Change detection data:
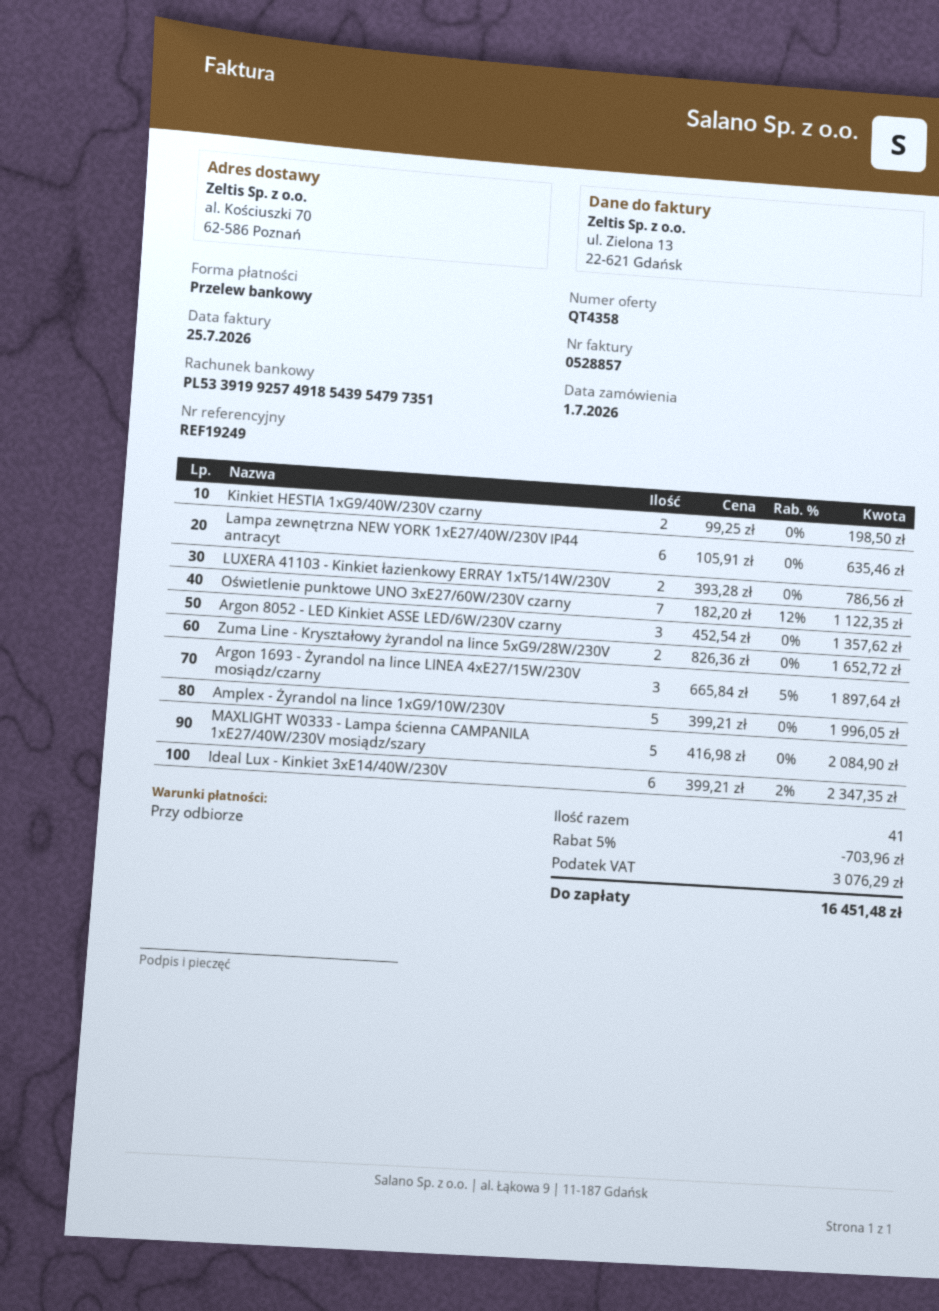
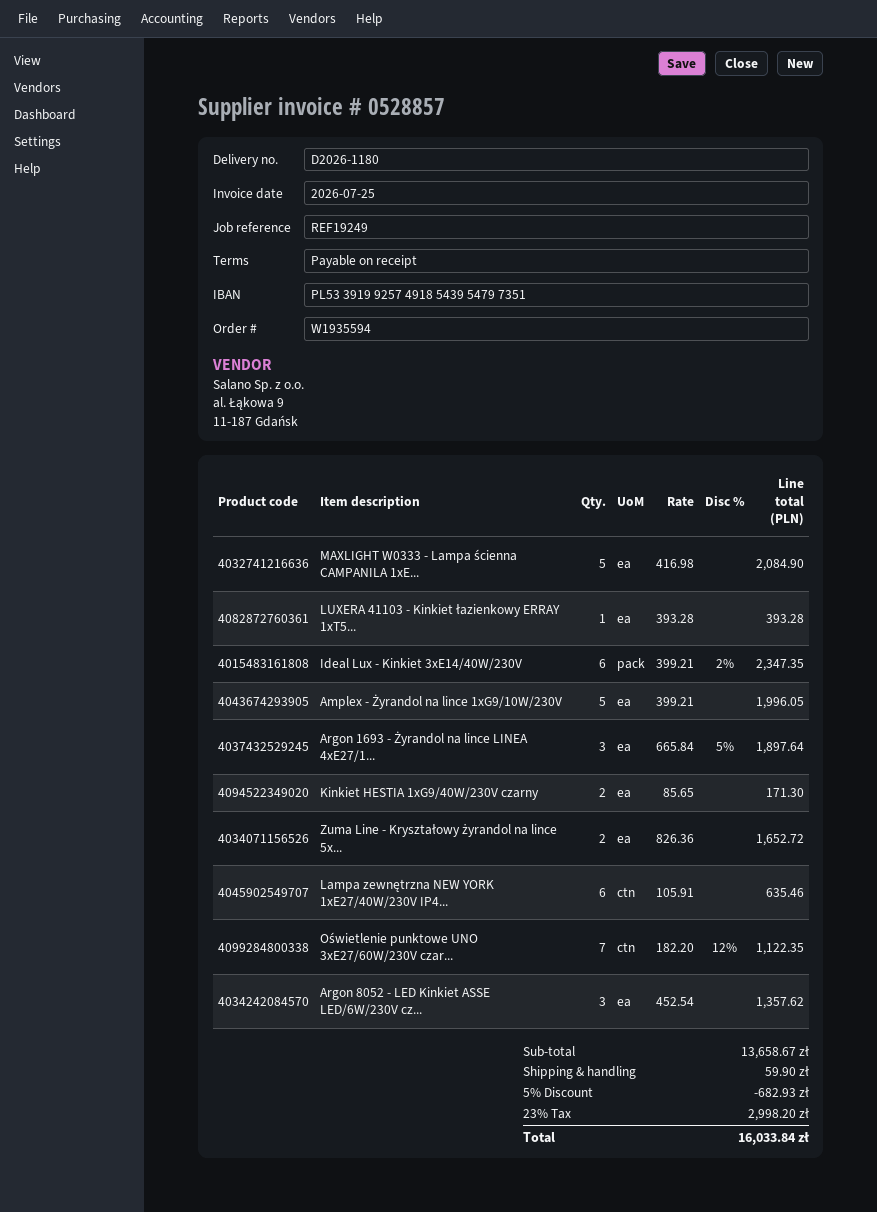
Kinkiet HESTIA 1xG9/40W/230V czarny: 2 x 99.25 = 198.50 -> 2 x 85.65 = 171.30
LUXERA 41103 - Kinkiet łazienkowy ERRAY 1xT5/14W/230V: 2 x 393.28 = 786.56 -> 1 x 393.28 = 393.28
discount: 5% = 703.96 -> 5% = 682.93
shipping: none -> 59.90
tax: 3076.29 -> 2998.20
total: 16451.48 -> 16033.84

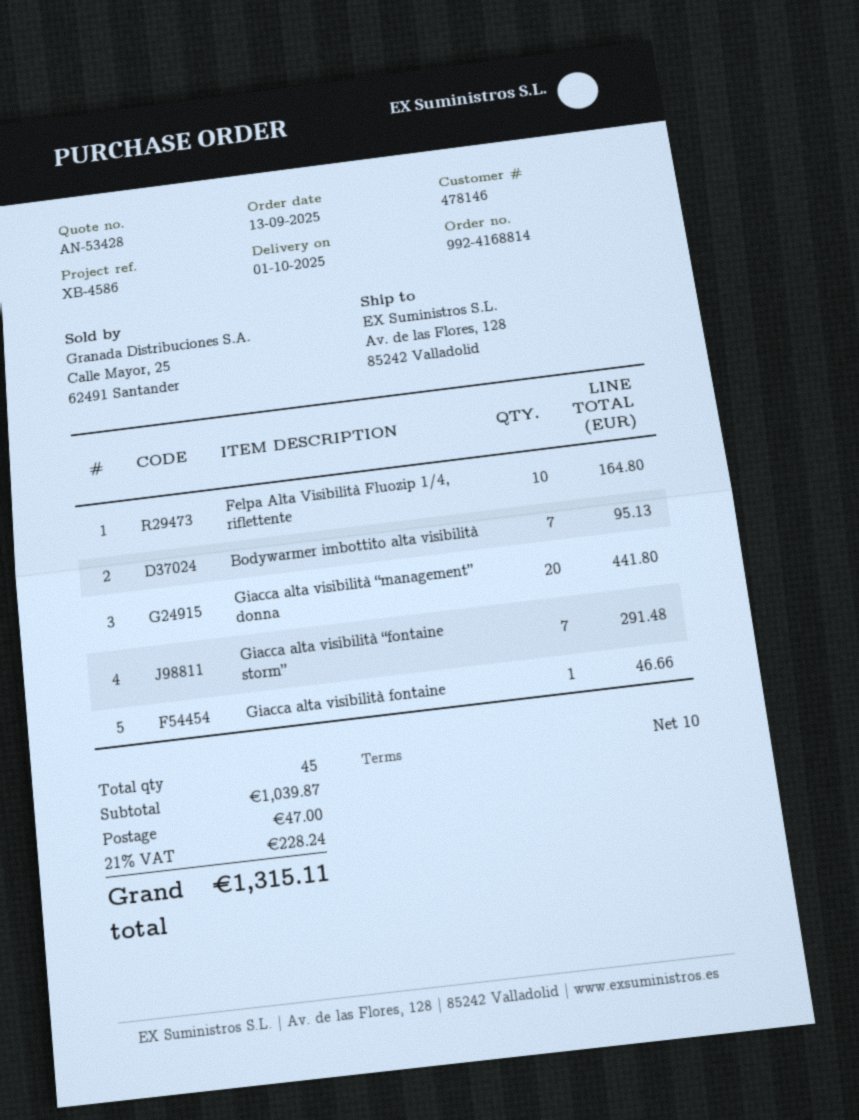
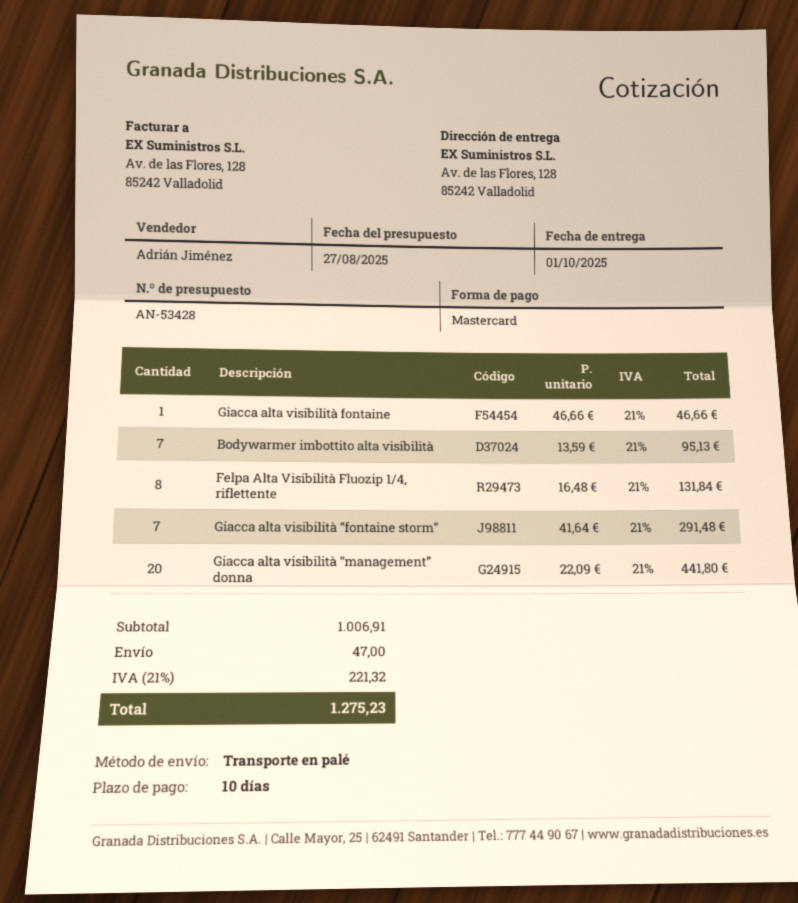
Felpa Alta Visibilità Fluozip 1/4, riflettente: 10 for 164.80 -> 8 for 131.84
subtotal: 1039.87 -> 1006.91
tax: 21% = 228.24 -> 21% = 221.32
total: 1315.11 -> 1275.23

Exercise: Going through the entries, return every line holding the word "Kinkiet".

Answer below:
Kinkiet HESTIA 1xG9/40W/230V czarny: 2 x 99.25 = 198.50 -> 2 x 85.65 = 171.30
LUXERA 41103 - Kinkiet łazienkowy ERRAY 1xT5/14W/230V: 2 x 393.28 = 786.56 -> 1 x 393.28 = 393.28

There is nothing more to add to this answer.